Information on data and consultants
The information in PHONOLOGY 3.1.3 and 3.4.1 is based on Crasborn (2001), who described these phenomena based on a pilot study with two informants and on a larger study with six informants. In the pilot study, the signers were given a list of 30 glosses and were asked to sign these glosses three times: first, within a self-made-up context in a neutral way; second, while imaging that it concerned a private conversation with someone close-by; and third, while imagining that the addressee was standing very far away. In the follow-up study, six fluent signers from the Voorburg and Amsterdam area participated. The stimuli concerned 52 signs, which were listed in a different and random order for each participant and each condition. The three conditions were designed to elicit neutral forms, soft (or whispered) forms and loud (or shouted) forms, respectively. One of the participants signed the 52 stimuli signs in only two conditions and was asked to provide a context for every sign. The other five participants signed the 52 signs in all the conditions and were asked to make up a context for every third sign on their list. Crasborn’s intention was to control for signs with different phonological specifications, but the informants sometimes used variants or articulated the signs slightly differently. This made a comparison of the results between conditions and controlling for other factors that could influence phonetic articulation challenging. Another remark is that the informants of the pilot study indicated that for some signs, it felt unnatural to sign them particularly small or large, which had to do with the semantics of these signs. Lastly, as Crasborn (2001) also points out, it should be noted that the methodology of the follow-up study did not effectively elicit small signing.

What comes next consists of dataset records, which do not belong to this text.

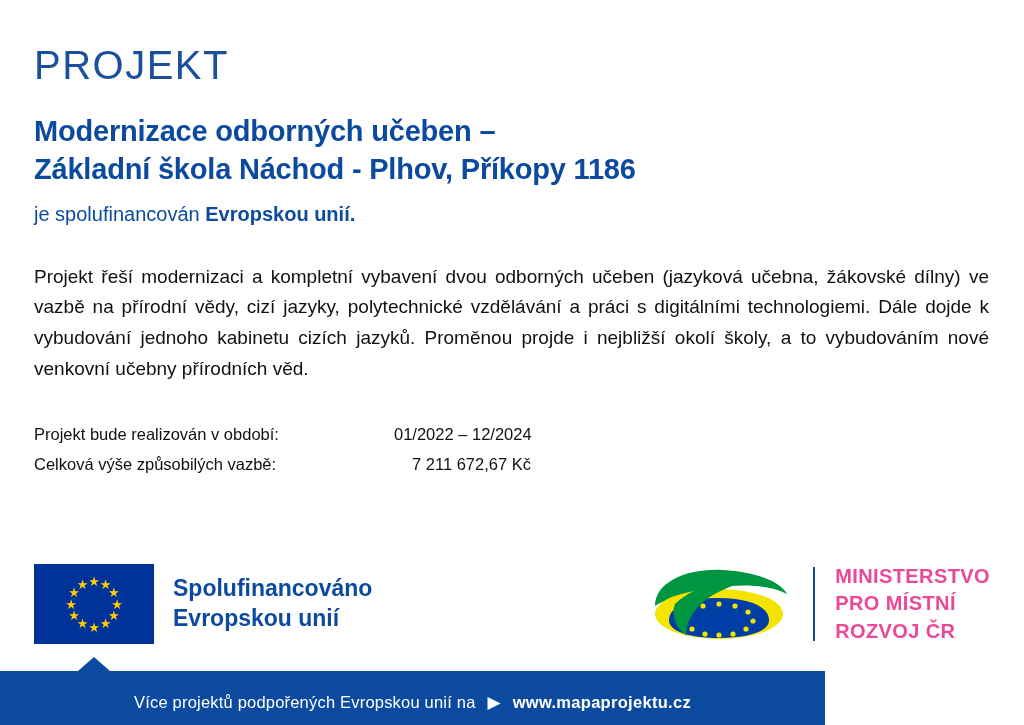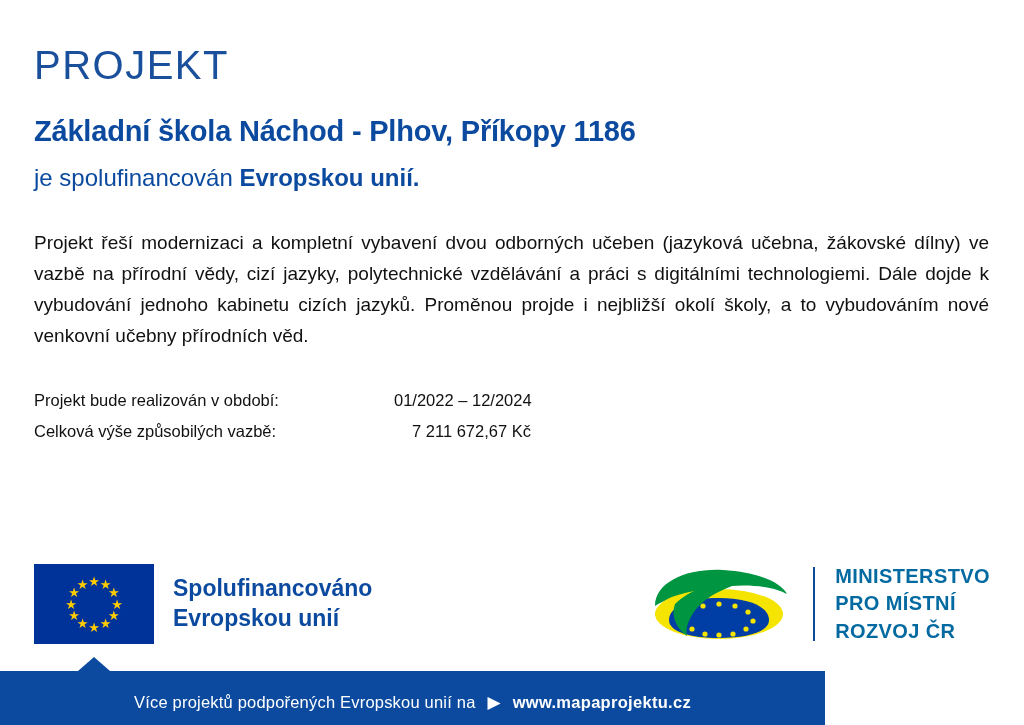--- a/index.html
+++ b/index.html
@@ -184,6 +184,7 @@
     <div class="kicker">PROJEKT</div>
 
     <div class="project-title">
+      <span class="line">Modernizace odborných učeben –</span>
       <span class="line">Základní škola Náchod - Plhov, Příkopy 1186</span>
     </div>
 

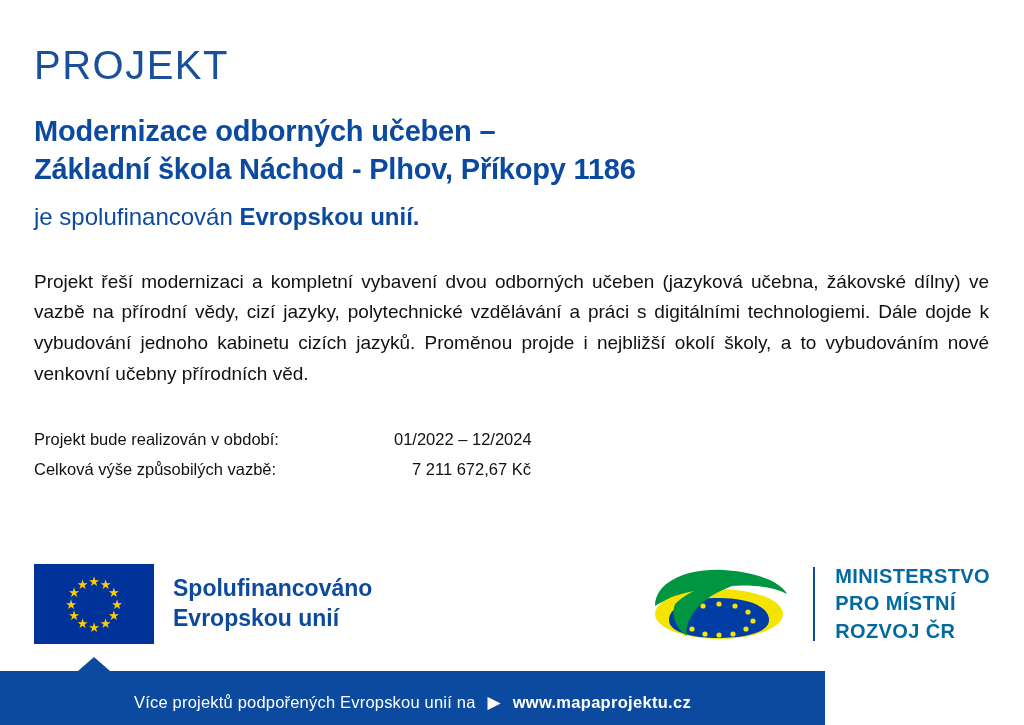--- a/index.html
+++ b/index.html
@@ -46,7 +46,7 @@
   .project-title .line { display: block; }
 
   .cofin-line {
-    font-size: 24px;
+    font-size: 20px;
     color: #0b4a9f;
     margin: 0 0 36px 0;
     font-weight: 400;

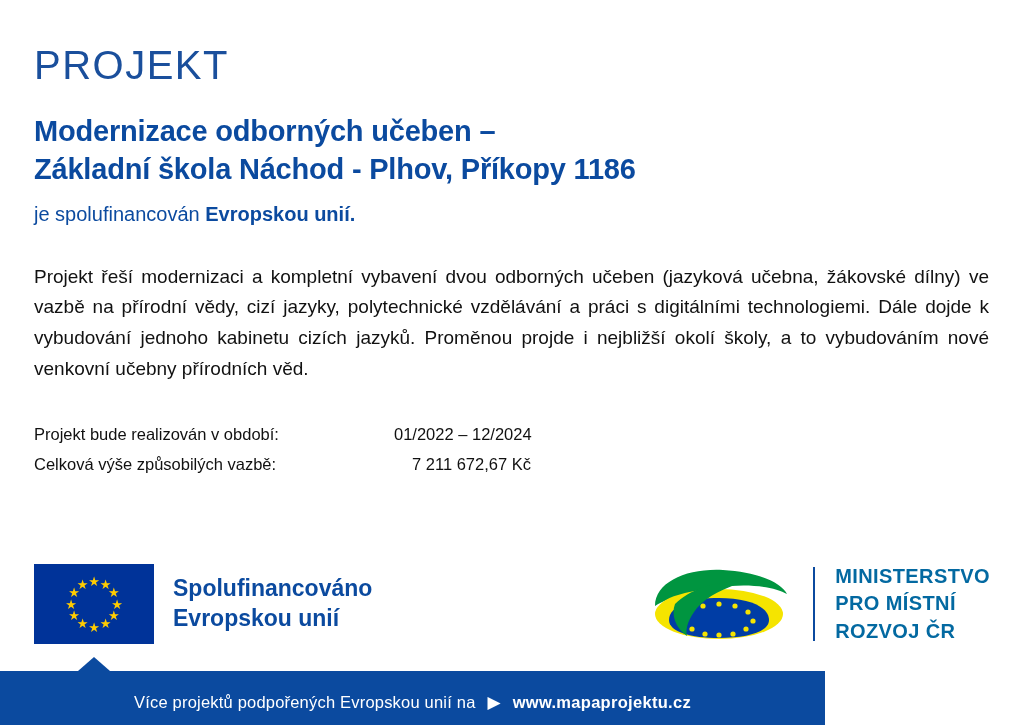--- a/index.html
+++ b/index.html
@@ -132,7 +132,7 @@
     flex: 0 0 auto;
   }
   .mmr-text {
-    color: #0369a1;
+    color: #ec4899;
     font-weight: bold;
     font-size: 20px;
     line-height: 1.38;

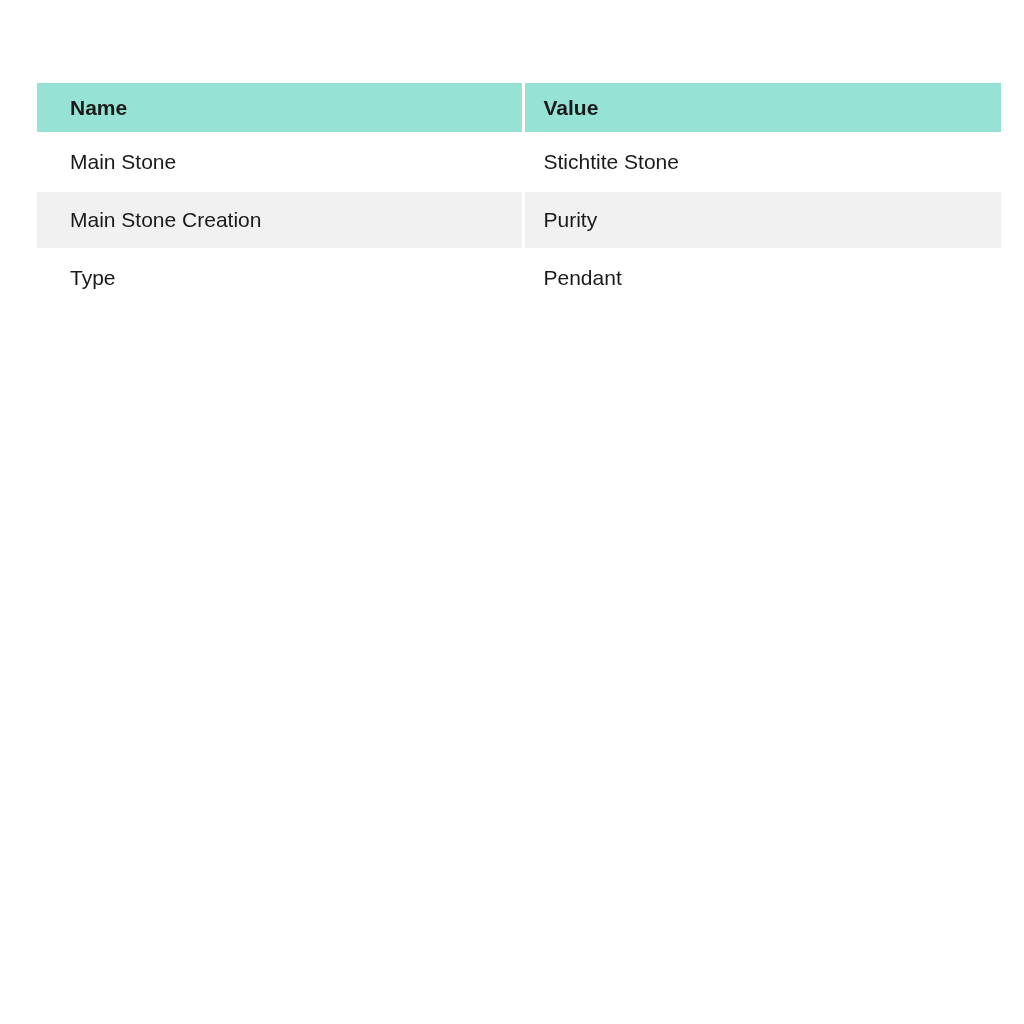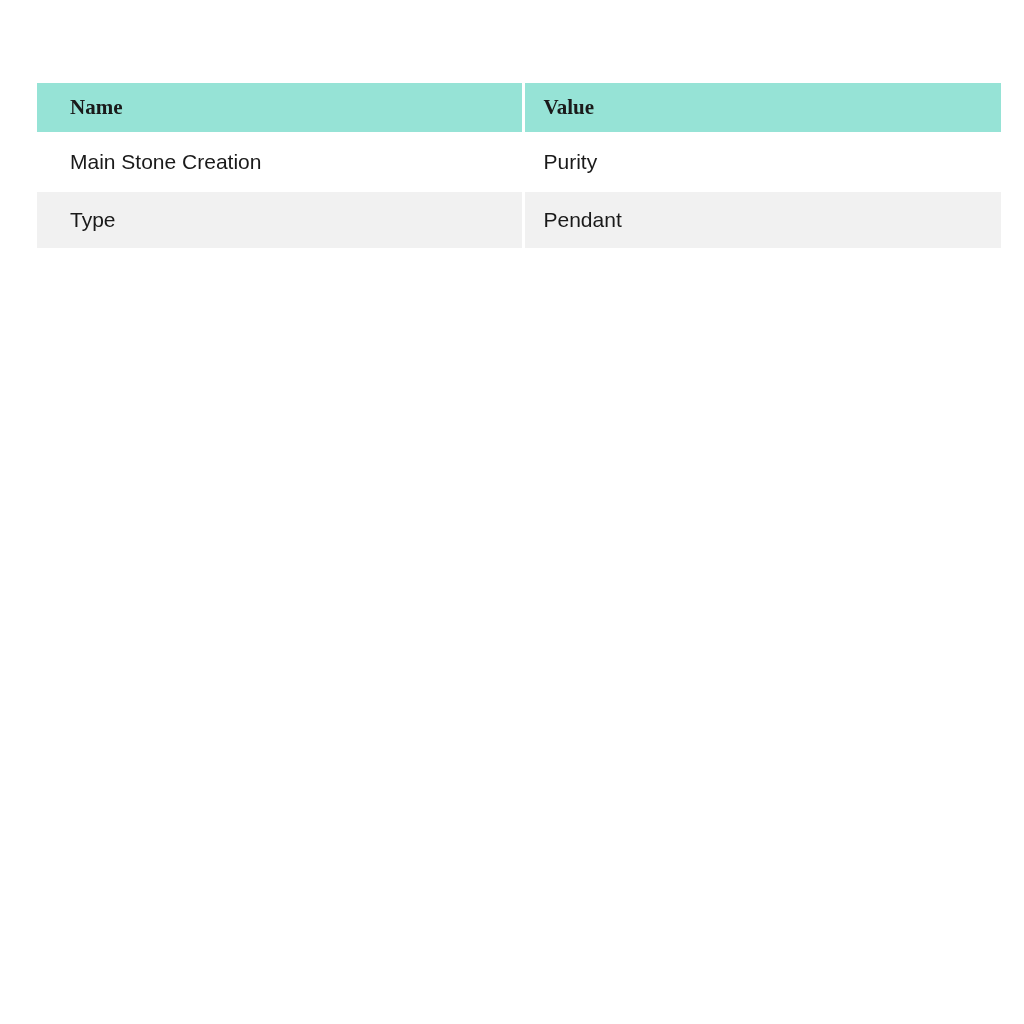--- a/index.html
+++ b/index.html
@@ -42,7 +42,6 @@
     vertical-align: middle;
     font-weight: 700;
     padding: 0 0 0 33px;
-    font-family: Liberation Serif, serif;
   }
   table.spec-table td {
     height: 58px;

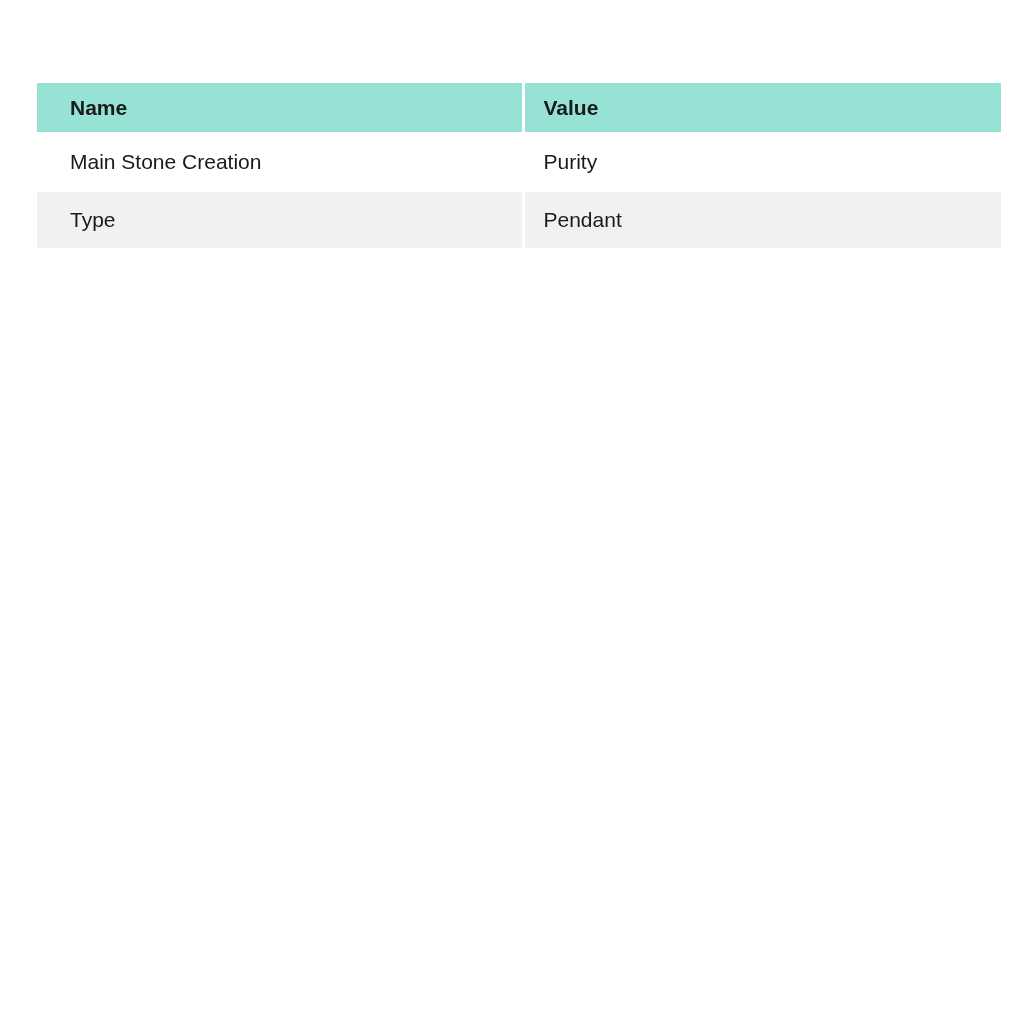--- a/index.html
+++ b/index.html
@@ -83,6 +83,10 @@
     </thead>
     <tbody>
         <tr>
+    <td>Main Stone</td>
+    <td>Stichtite Stone</td>
+  </tr>
+        <tr>
     <td>Main Stone Creation</td>
     <td>Purity</td>
   </tr>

The information on weak hand drop is mainly drawn from a paper by van der Kooij (2001). She made a selection of 328 two-handed signs in which all types of two-handed signs were represented, and asked her informants whether one-handed versions of these signs would be acceptable. If at least two informants found this to be the case, she listed the sign as allowing weak drop. Her informants were three female native signers from the Western part of the Netherlands, age 35-45.
The effect of cliticization is described based on an unpublished paper by van Boven (2018), for which the data came from the Corpus NGT (see Introduction to the thesis). The examples were collected by her, and recreated or checked by me. As for the information on focus, mentioned in Section 3.4.1, both van der Kooij et al. (2006) and Kimmelman (2014, 2019) used elicited data (from tests specifically designed to elicit focus). Van der Kooij et al. (2006) elicited sentence pairs from six signers from diverse language backgrounds. Kimmelman (2014, 2019) had six female and four male signers, with a mean age of 29, and coming mostly from the Amsterdam region. Signers had to answer questions in relation to depicted situations, and describe pictures.
All examples of the phonological processes described in Chapter 3 are Klomp’s, with the exception of read in Section 3.1.4, and post^lamp in Section 3.1.7. Additionally, the full descriptions of assimilation, coalescence, nativization, epenthesis, and syllable reduction are hers, although the discussion of the nativized workshop example was inspired by the example provided in the SignGram Blueprint, where the same instance is described for Italian Sign Language (Quer et al. 2017), and the description of metathesis in ‘ear, nose and throat doctor’ was inspired by Klomp’s former sign language teacher Joni Oyserman.